Salvata dai crolli, una famiglia si riscopre più unità. Un paese ritrova il piacere di stare assieme e conosce l'Italia grazie ai soccoritori
Avevo unidici anni ed ero in casa con mia madre le mie sorelle e mia nonna che abitava al piano si sopra. Come tutte le domeniche eravamo rientrate dalla passeggiata in “piazza”e ci apprestavamo a cenare. Io ero in camera da letto a giocare e mia madre e le mie sorelle in cucina, quando all’improvviso andò via la luce, si sentì un grande boato e tutto cominciò a muoversi violentemente. Noi ci ritrovammo tutte sotto l’arco della porta della cucina abbracciate come a formare un unico corpo. Mia madre pregava e implorava ripetendo ossessivamente: ” Madonna di Pompei salva tutti e non ti scordare di noi”. Furono dei minuti interminabili , il pavimento traballava paurosamente, mobili che cadevano, stoviglie che si rompevano ,mia nonna che urlava al piano di sopra , poi all’improvviso tutto finì. Eravamo al buio, mia sorella con una scatola di fiammiferi andò a prendere mia nonna ed insieme scendemmo giù dove mio padre , giunto dalla “piazza” con il fiato in gola urlava il nome di mia madre.

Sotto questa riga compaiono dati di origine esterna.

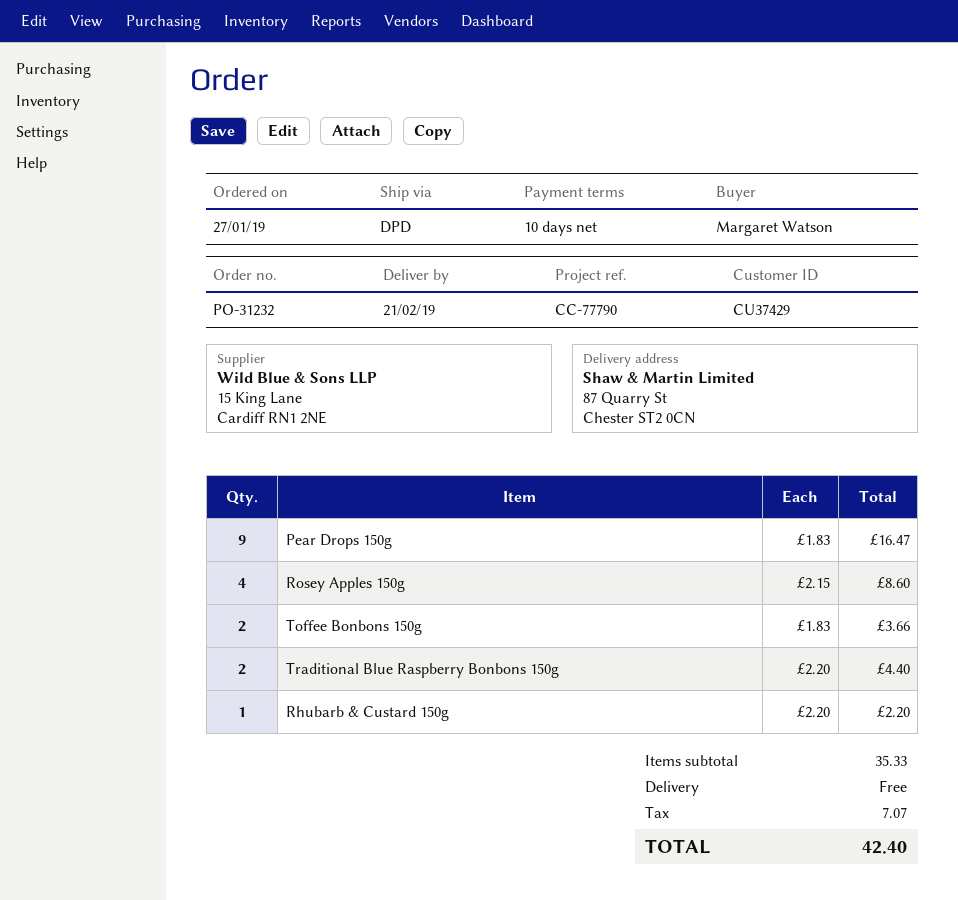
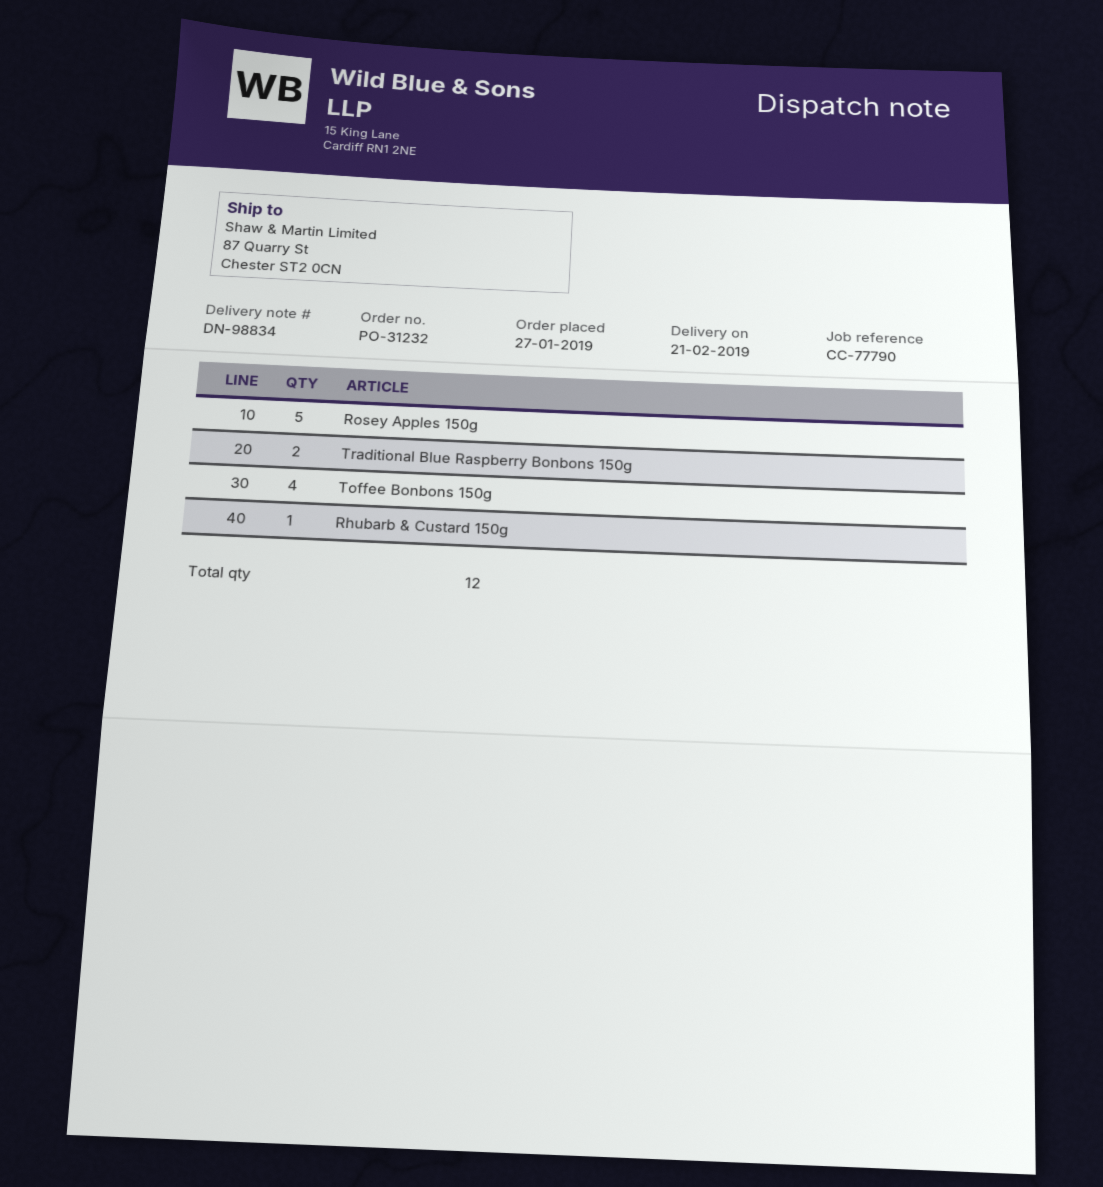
Pear Drops 150g: 9 -> none
Rosey Apples 150g: 4 -> 5
Toffee Bonbons 150g: 2 -> 4

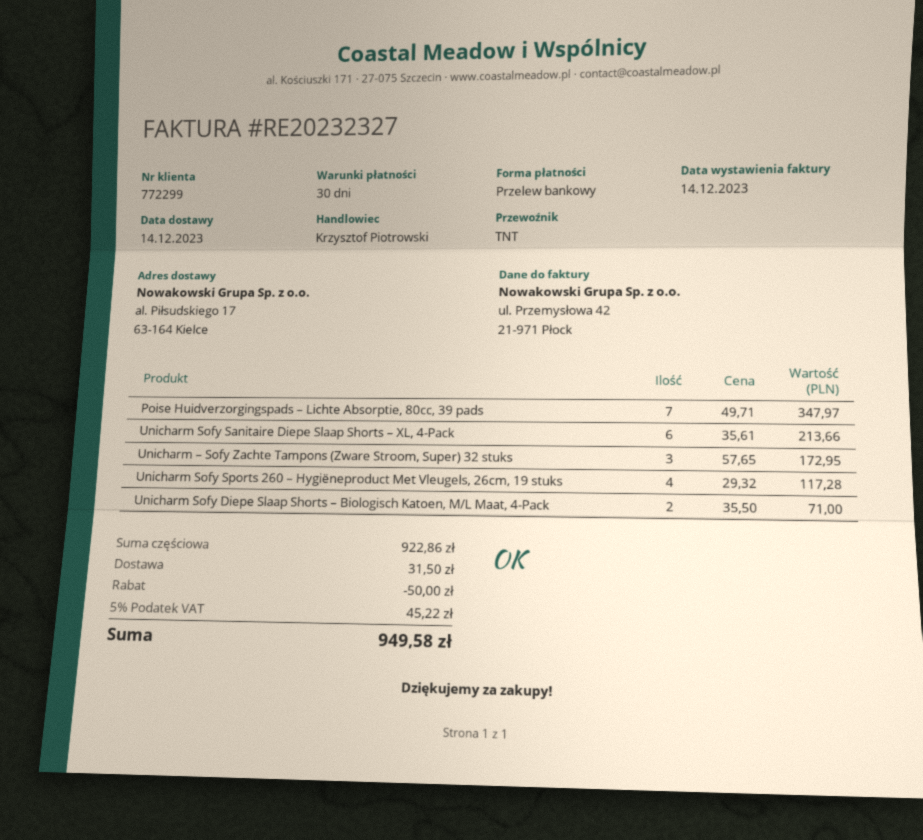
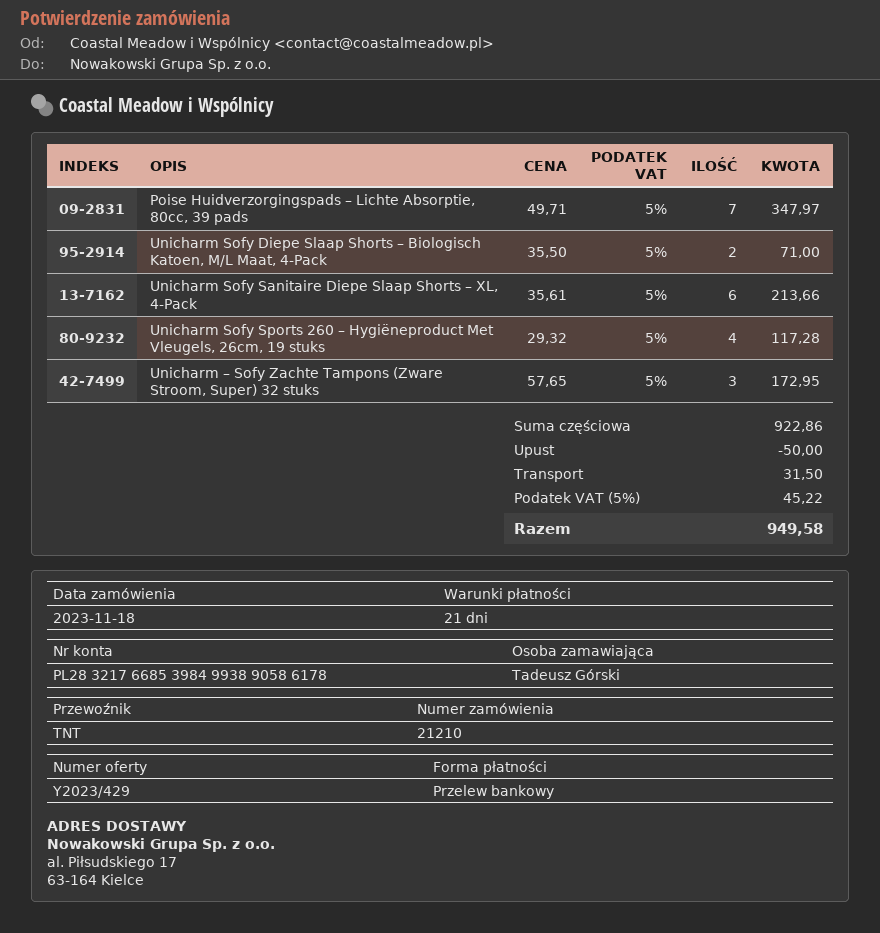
payment terms: 30 days -> 21 days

Ci riunimmo in uno slargo insieme agli altri vicini del “casale” e di quella notte di pianto,terrore, paura, sgomento ricordo una luna enorme e bellissima. Fu una notte di grande umanità. Eravamo tutti consapevoli che una grande tragedia si era abbattuta su di noi ma che eravamo vivi. Dopo qualche ora tutte le famiglie si cercavano , si contavano. Il nostro gruppo familiare contava più di 50 persone la più piccola era una bimba di 3 mesi la più grande una nonna di 80 anni . Abbiamo vissuto insieme per più di tre mesi in un baraccone di legno costruito da mio padre , zii e parenti, costituito da due enormi “stanze” una per mangiare ed una per dormire.
Le giornate erano allegre: la mattina gli uomini andavano per il paese ad aiutare chi aveva bisogno e di sera si mangiava, si beveva e si giocava a morra fino a tardi, per noi ragazzini era uno spasso anche se a una certa ora si andava a letto, naturalmente vestiti, in lunghe file di letti dove ci tenevamo abbracciati. Quello fu un inverno rigido e nevoso, ma non ricordo di aver avuto freddo.
Poi arrivarono i militari. “Che bei ragazzi…”, dicevamo noi ragazzine che eravamo tutte invaghite di loro. Poi arrivarono i volontari di La Spezia: “Come parlavano bene”. Poi arrivarono gli aiuti materiali: coperte, giacconi, scarpe, tende, e ogni sorta di ben di Dio . E poi i soldi e con loro l’egoismo, l’avarizia, l’ingordigia, la cattiveria , la sopraffazione. Il terremoto del 1980 è stato per le nostre comunità uno spartiacque che ha segnato la fine di una cultura contadina e dunque solidale, leale, autentica e l’inizio della cultura moderna e dunque affarista, egoista e truffaldina.
La mia è stata una famiglia fortunata perchè abbiamo perso molto ma ci siamo salvati, siamo vivi. Oggi dopo 30 anni dal quel terribile evento ancora mi commuovo ripensando alle parole che mia madre ripeteva tenendoci abbracciate: “No, quella notte la Madonna non si è scordata di noi”.